Required Qualifications:

5-7 years of experience in Data Science, Bioinformatics, Biostatistics in life sciences or biotech.
Ph.D. in bioinformatics or computational biology
Domain expertise in running computational pipelines and bioinformatics tools for at least one of the following ‘omics fields: genomics, transcriptomics, or proteomics.
Demonstrated experience in the analysis of high-throughput biomedical data, including data collection, management, cleaning, and normalization of omics datasets.
Proven ability to apply and develop computational tools for interpreting, analyzing, and visualizing complex, multivariate biological data.

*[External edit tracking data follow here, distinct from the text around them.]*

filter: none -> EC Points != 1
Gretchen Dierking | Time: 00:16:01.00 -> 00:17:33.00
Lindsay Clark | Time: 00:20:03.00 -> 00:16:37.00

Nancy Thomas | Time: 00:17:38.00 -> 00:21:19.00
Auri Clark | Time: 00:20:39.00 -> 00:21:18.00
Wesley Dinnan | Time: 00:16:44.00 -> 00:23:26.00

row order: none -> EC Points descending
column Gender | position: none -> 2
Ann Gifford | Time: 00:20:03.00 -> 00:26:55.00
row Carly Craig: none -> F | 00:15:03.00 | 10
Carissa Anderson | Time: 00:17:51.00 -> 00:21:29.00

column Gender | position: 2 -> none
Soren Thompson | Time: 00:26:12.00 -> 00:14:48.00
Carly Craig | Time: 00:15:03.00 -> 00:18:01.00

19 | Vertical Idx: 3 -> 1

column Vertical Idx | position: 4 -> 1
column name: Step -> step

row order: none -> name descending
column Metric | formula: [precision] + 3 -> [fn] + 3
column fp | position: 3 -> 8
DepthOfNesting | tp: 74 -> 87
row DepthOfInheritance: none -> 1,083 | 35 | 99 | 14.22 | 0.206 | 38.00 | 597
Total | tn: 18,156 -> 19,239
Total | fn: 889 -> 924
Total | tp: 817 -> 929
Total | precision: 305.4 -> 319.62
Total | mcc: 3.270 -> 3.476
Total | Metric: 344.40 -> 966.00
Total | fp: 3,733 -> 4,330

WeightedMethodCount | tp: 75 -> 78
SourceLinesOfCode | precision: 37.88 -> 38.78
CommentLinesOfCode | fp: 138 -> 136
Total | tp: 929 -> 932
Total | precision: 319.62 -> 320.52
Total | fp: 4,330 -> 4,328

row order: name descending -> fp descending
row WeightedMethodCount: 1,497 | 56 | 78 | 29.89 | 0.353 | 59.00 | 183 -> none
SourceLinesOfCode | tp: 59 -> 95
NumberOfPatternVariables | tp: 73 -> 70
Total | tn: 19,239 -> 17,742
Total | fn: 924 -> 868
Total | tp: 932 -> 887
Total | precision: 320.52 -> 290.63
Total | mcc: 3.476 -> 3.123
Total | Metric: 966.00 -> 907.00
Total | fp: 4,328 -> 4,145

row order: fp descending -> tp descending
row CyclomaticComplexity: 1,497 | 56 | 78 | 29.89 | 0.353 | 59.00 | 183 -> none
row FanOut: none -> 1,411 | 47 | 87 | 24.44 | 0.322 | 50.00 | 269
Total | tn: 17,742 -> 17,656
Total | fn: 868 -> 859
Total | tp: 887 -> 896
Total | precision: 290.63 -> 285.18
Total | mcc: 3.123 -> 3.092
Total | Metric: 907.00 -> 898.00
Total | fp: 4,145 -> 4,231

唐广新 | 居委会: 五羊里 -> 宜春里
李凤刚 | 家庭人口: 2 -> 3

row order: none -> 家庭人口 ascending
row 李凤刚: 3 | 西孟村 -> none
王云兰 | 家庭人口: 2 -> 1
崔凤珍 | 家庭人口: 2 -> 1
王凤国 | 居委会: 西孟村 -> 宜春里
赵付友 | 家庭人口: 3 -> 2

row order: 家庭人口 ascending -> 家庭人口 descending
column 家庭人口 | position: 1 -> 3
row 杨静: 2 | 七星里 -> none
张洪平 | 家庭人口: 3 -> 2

Strong proficiency in statistical and machine learning methods, including parametric and non-parametric statistics, linear and multiple regression, classification algorithms (e.g., Random Forest, SVM, XGBoost), neural networks, and dimensionality reduction techniques.
Experience with systems biology approaches for integrative analysis of multi-omics or other high-dimensional datasets.
Demonstrated experience in algorithm development and prototyping for high-dimensional data analysis.
Familiarity with version control systems (e.g., Git) and workflow management tools (e.g., Snakemake).
Proficiency in Python and R for statistical computing, data manipulation, and visualization.
Experience in developing novel tools or statistical methods for large-scale data analysis is a plus.

Excellent organizational and critical thinking skills, clear written documentation, and verbal communication skills.